Compilation album by The Residents
- Released: December 15, 1999
- Recorded: 1972–1999
- Genres: Avant-garde; experimental rock;
- Label: Ralph America
- Producer: The Cryptic Corporation

The Residents chronology
| Wormwood Live (1999) | Refused (1999) | Icky Flix (2001) |

= Refused (album) =

Refused, also known as Santa Dog '99, is an album released on CD by the Residents in 1999 to celebrate the end of the millennium.

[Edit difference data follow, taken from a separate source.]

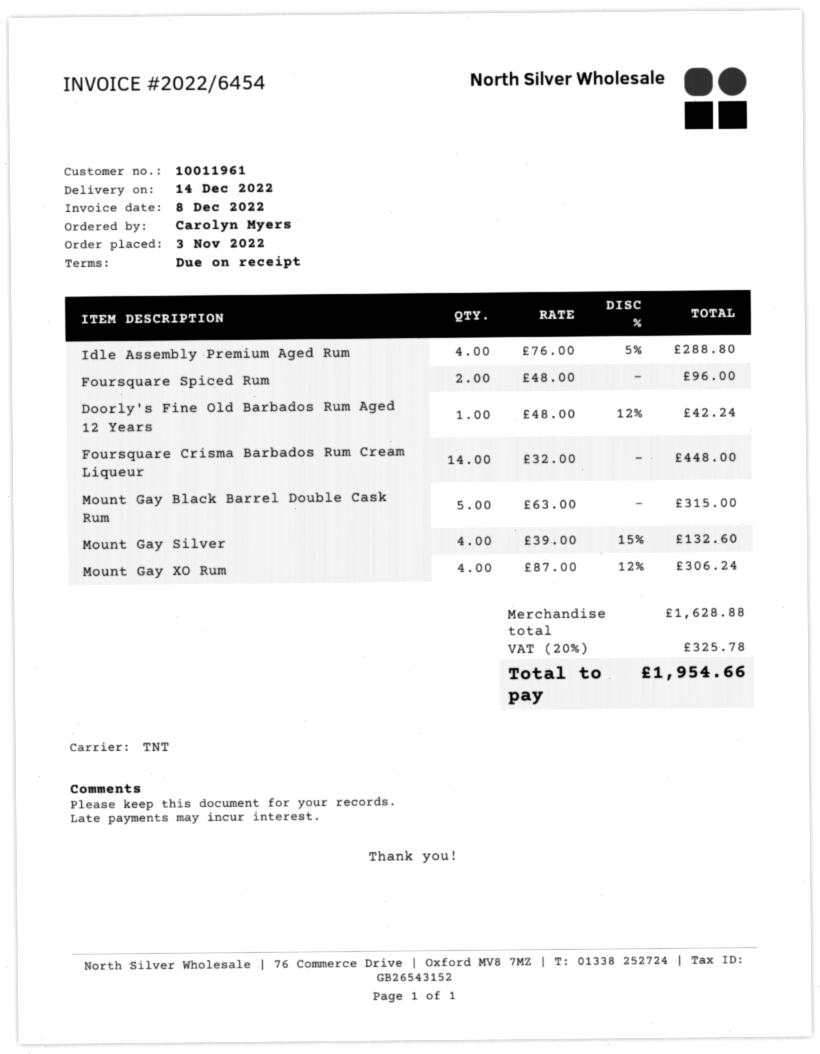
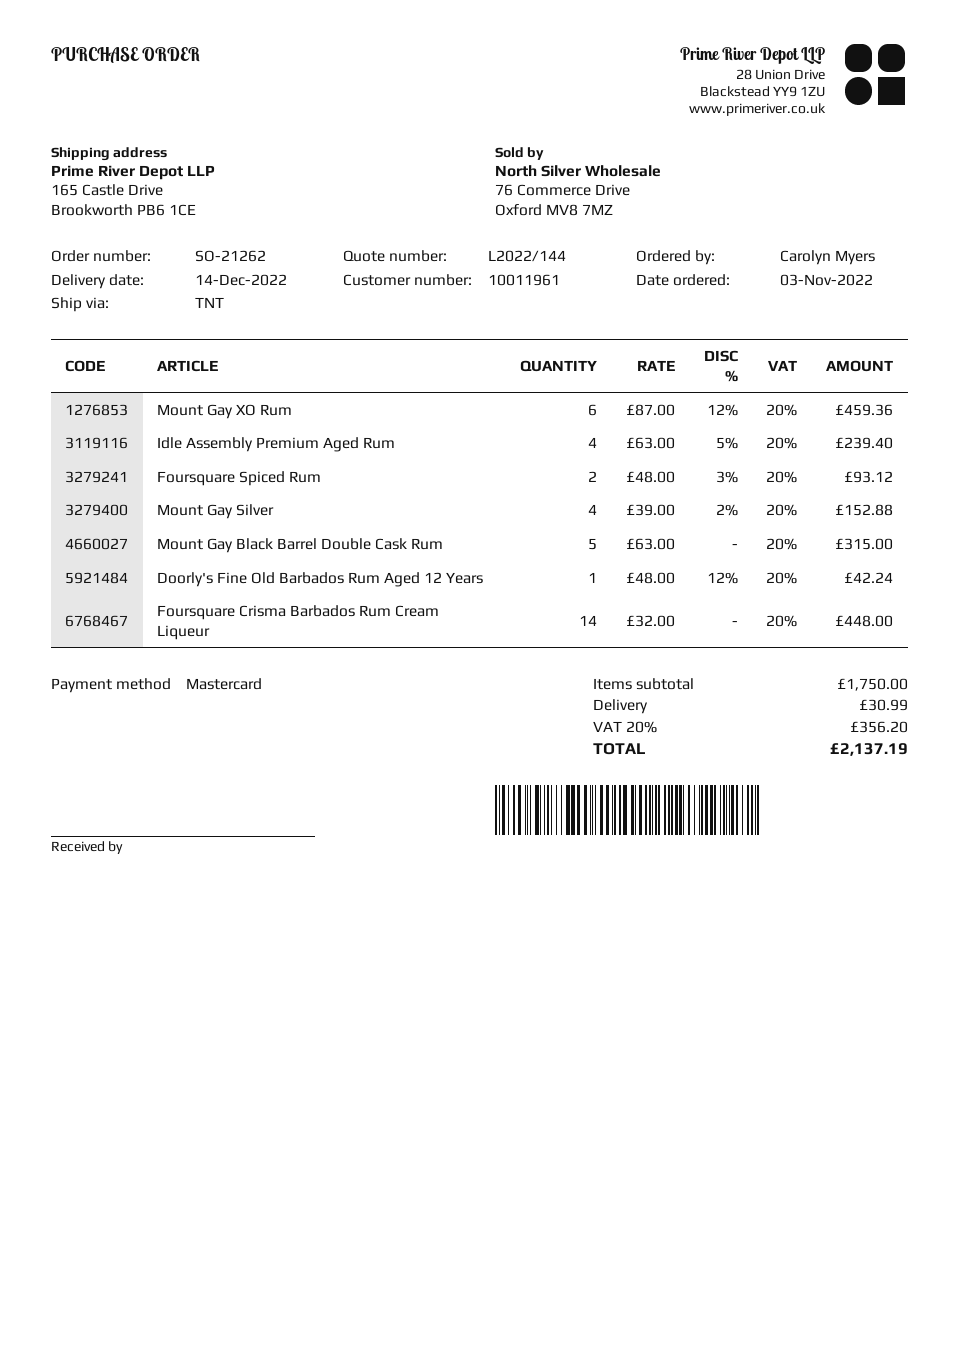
Idle Assembly Premium Aged Rum: 4 x 76.00 - 5% = 288.80 -> 4 x 63.00 - 5% = 239.40
Foursquare Spiced Rum: 2 x 48.00 = 96.00 -> 2 x 48.00 - 3% = 93.12
Mount Gay Silver: 4 x 39.00 - 15% = 132.60 -> 4 x 39.00 - 2% = 152.88
Mount Gay XO Rum: 4 x 87.00 - 12% = 306.24 -> 6 x 87.00 - 12% = 459.36
subtotal: 1628.88 -> 1750.00
shipping: none -> 30.99
tax: 20% = 325.78 -> 20% = 356.20
total: 1954.66 -> 2137.19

It collects the 1972 Santa Dog EP as well as every rerecording of the title track (also known as "Fire") that had been made up to that point, as well as new recordings made especially for the album. It was originally released by Ralph America in a limited run of 1333 copies (in reference to the Number of the Beast, given that 1999 minus 1333 equals 666).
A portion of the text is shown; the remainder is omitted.